Example of Quadratic Probing

Table Size = 7 Insert = 15, 23, and 85. Search & Delete = 85 Hash Function - $Hash(x)=x\%7$ Collision Resolution Strategy - $f(i)=i^2$

Step 1 - Create a table of size $7$ .
Step 2 - Insert $15$ and $23$
- $hash(15)=15\%7=1$ Since the cell at index 1 is not occupied we can easily insert 15 at cell 1.
- $hash(23)=23\%7=2$ Again cell 2 is not occupied so place 23 in cell 2. After performing this step our hash table will look like -
Step 3 - Inserting $85$
- $hash(85)=85\%7=1$ In our hash table cell 1 is already occupied so we will search for cell $1+1^2,\space i.e.$ cell $2$ . Again it is found occupied so we will search for cell $1+2^2, \space i.e.$ cell $5$ . It is not occupied so we will place $85$ in cell $5$ . After performing all these $3$ insertions in our hash table it will look like -
Step 4 - Search and delete $85$ We will go through the same steps as in inserting 85 and when we find 85 our search is successful and to delete it we will replace it with some other unique value a good choice is to replace it with $\infty$ .

Now as there is not much change in the approach of quadratic probing and linear probing. We are skipping algorithm and pseudocode of quadratic probing and directly jumping to its code.

Code of quadratic probing

C/C++

Java

Output -

Problem with Quadratic Probing

It can be observed that when the hash value for two keys, say $x_1$ and $x_2$ is the same then they will follow the same probe sequence because $\forall k, \space h(x_1)+k^2=h(x_2)+k^2$ . Which leads to a milder form of clustering, called secondary clustering.

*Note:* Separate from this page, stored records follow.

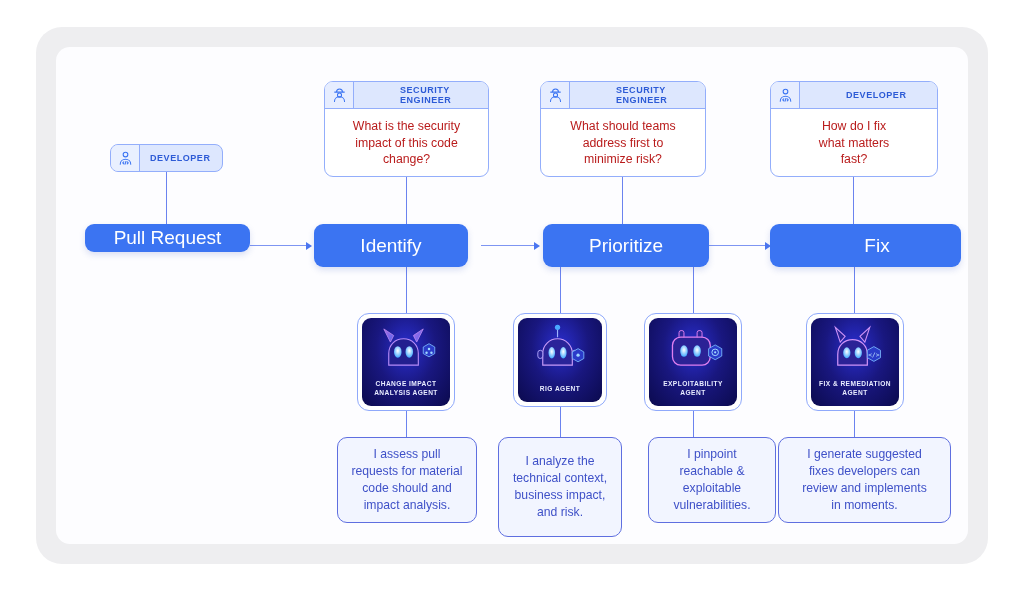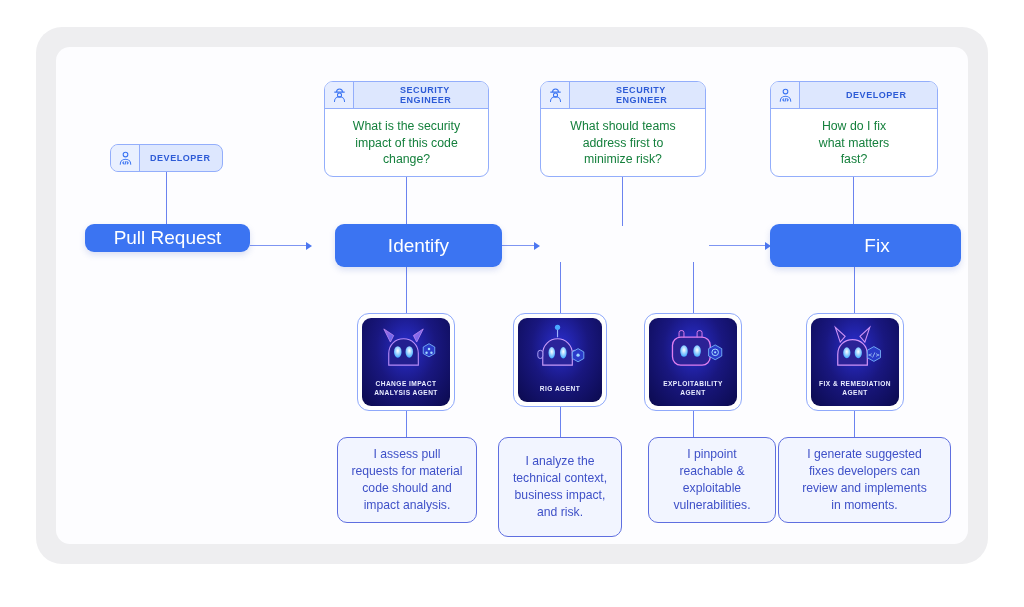"What is the security" .qcard-body { color: #15803d -> #b91c1c }
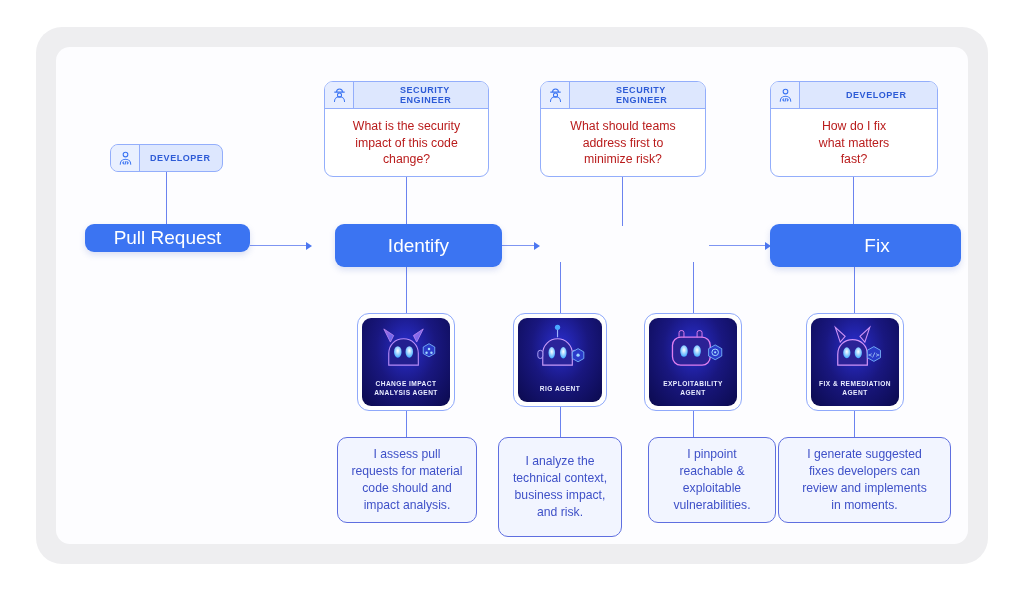"Identify" div.pill { margin-left: 21px -> none; width: 167px -> 154px }
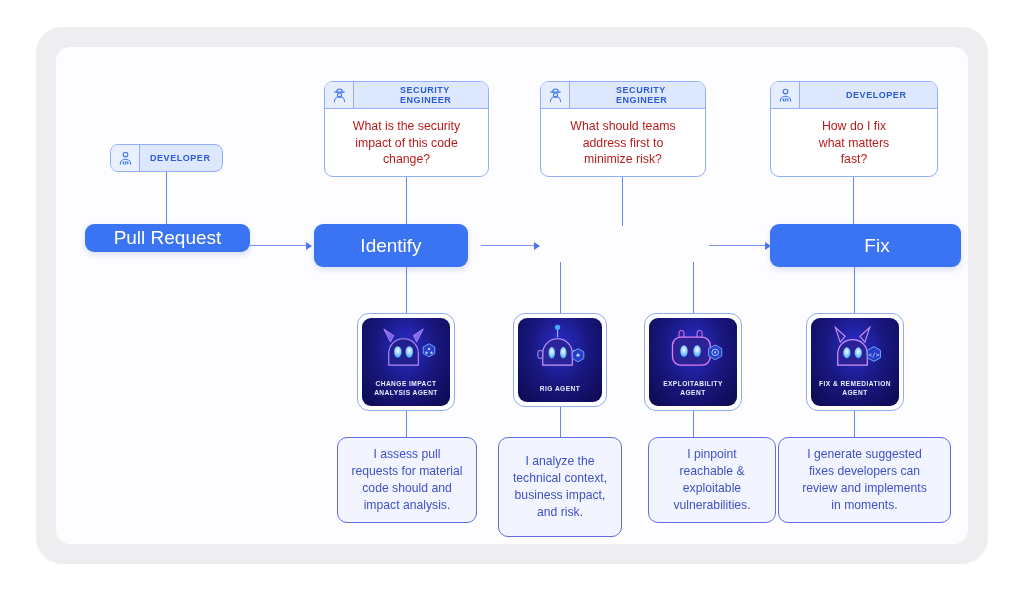"Prioritize" div.pill { html: none -> <div>Prioritize</div> }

Another problem which can be more severe is, we are not sure if we can probe all the locations of our table. In other words, it can be said that there is no guarantee of finding an empty cell if the table is more than half-filled. The problem can be more severe when the size of the table is not a prime number.

Luckily :relieved: , to pose a solution to this problem, we have a theorem saying that -

If the table size is prime and $\alpha \leq 0.5$ then all probes will be to a different location and an element can always be inserted in the hash table.

Bonus Tip of Quadratic Probing

There are a lot of costly mathematical operations like $*$ and $\%$ used in quadratic probing which can make it a little slow when dealing with huge input. To overcome this difficulty we can use some of our mathematical knowledge, by using this trick - Let, $H(i)=h(k)+i^2$ for any given $k$ , then it can be rewritten as $H(i)=H(i-1)+(2\times i)-1$ , of course with taking modulus with table size wherever needed.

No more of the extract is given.